Forces bigger than the Knights, though, had taken note of the hockey renaissance
the IHL team had fostered in Atlanta, and with the NHL set to expand itself to
30 teams over five years, it seemed only natural that in the time it would take
to build a new hockey arena, a new NHL franchise would rise in Atlanta to fill
it.
To make way for the new arena, the Omni would be razed. That left the Knights in
a precarious position, and team management delivered an ultimatum to the office
of then-Mayor Bill Campbell: Give us a voice in the new arena plans, or the
Knights would bolt.
The city did not act on the Knights ultimatum, although Campbell's office
professed to be stunned. More cynical observers would have said that the
Knights management simply wanted to be able to go ahead with life after the
Omni wherever it would take them, and Campbell wanted them out of the way
quietly to appease the eventual owners of the new NHL franchise.
The
Knights franchise relocated to Quebec City, a town the NHL Nordiques had
recently jilted on their way to becoming the Colorado Avalanche. The franchise
played on for two unremarkable years as the Quebec Rafales to indifferent crowds.

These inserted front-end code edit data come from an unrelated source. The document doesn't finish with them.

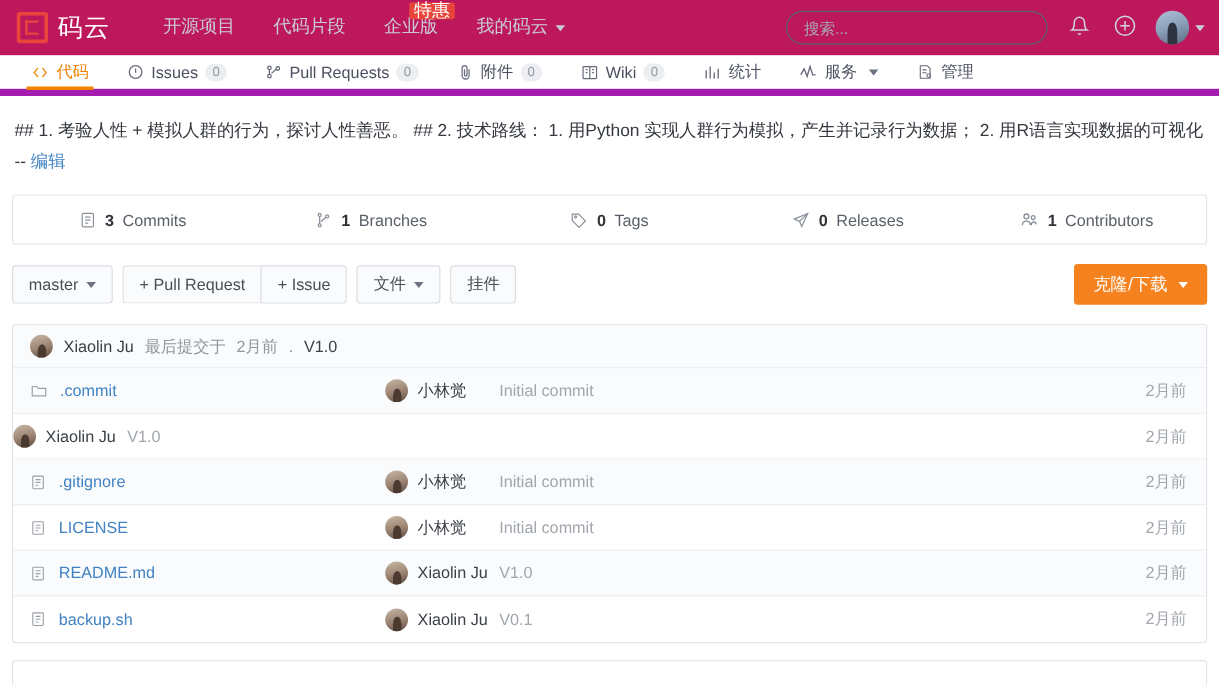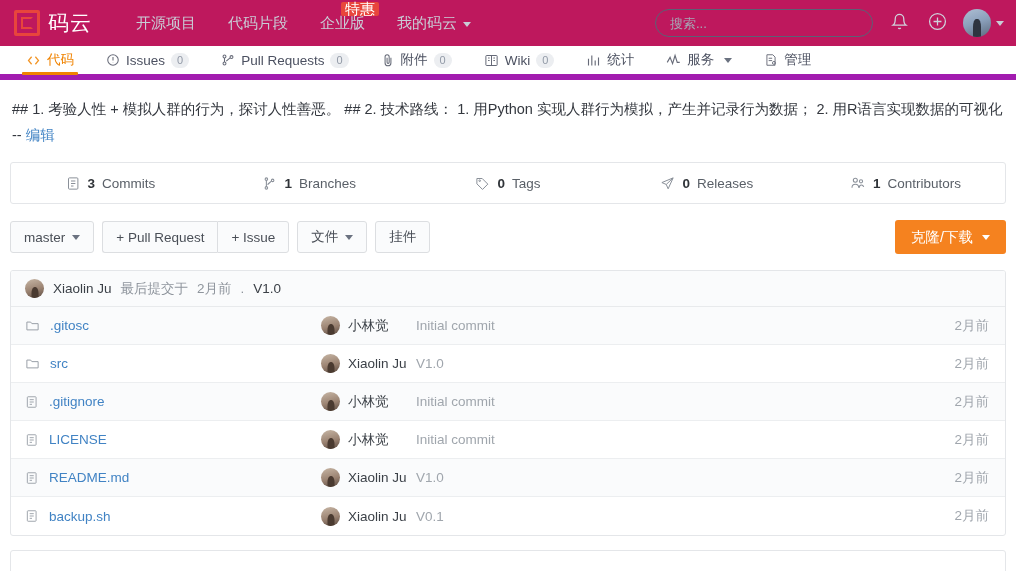--- a/index.html
+++ b/index.html
@@ -418,39 +418,31 @@
       <span class="commit-msg">V1.0</span>
     </div>
 
     <div class="frow">
       <div class="f-name">
         <span class="f-ico">
           <svg width="15" height="15" viewBox="0 0 24 24" fill="none" stroke="currentColor" stroke-width="1.6">
               <path d="M3 6.5h6l2 2.5h10V19H3z"></path>
             </svg>
         </span>
-        <span>.gitosc</span>
+        <span>.commit</span>
       </div>
       <div class="f-author">
         <span class="mini-avatar"></span>
         <span>小林觉</span>
       </div>
       <div class="f-msg">Initial commit</div>
       <div class="f-time">2月前</div>
     </div>
 
     <div class="frow">
-      <div class="f-name">
-        <span class="f-ico">
-          <svg width="15" height="15" viewBox="0 0 24 24" fill="none" stroke="currentColor" stroke-width="1.6">
-              <path d="M3 6.5h6l2 2.5h10V19H3z"></path>
-            </svg>
-        </span>
-        <span>src</span>
-      </div>
       <div class="f-author">
         <span class="mini-avatar"></span>
         <span>Xiaolin Ju</span>
       </div>
       <div class="f-msg">V1.0</div>
       <div class="f-time">2月前</div>
     </div>
 
     <div class="frow">
       <div class="f-name">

A number of Knights players remained with the Rafales, but most scattered to other
teams, other leagues, or to Europe. Concurrently, the Nashville Knights relocated to
Pensacola and rechristened themselves the Pensacola Ice Pilots. Both teams
changed uniforms and color schemes, leaving no visible trace of the Atlanta
Knights logo, mascot, or motif behind. The Rafales succumbed after the 1997-98
season; the Ice Pilots are still active in the ECHL. The one recognizable survivor
was Sir Hat Trick, who was reassigned to the ECHL Birmingham Bulls (also owned by the Knights
Berkman/Felix group).
Atlanta labored on for three years without a professional hockey team. Atlanta
fans had to make a four-hour drive to see the ECHL's Augusta Lynx or Birmingham
Bulls, or a ninety-minute drive for the CHL's Macon Whoopee. The puck would not
drop in Atlanta again until 1998 when the new Atlanta Thrashers took the ice.
The Thrashers have yet to acknowledge the Knights franchise, or even any of the
contributions the Knights made to hockey in Atlanta. The exception is a single
goal frame the Knights used at the Omni, which hangs in the Philips Arena gift
shop. No former Knight has appeared on the Thrashers' roster. The only
recognizable member of the Knights organization active with the Thrashers is
radio-TV play-by-play broadcaster Dan Kamal, who became the Thrashers radio
play-by-play announcer in the middle of the 1999-2000 season (anyone at
Thrashers HQ care to admit to hiring Scott Ferrall any more?).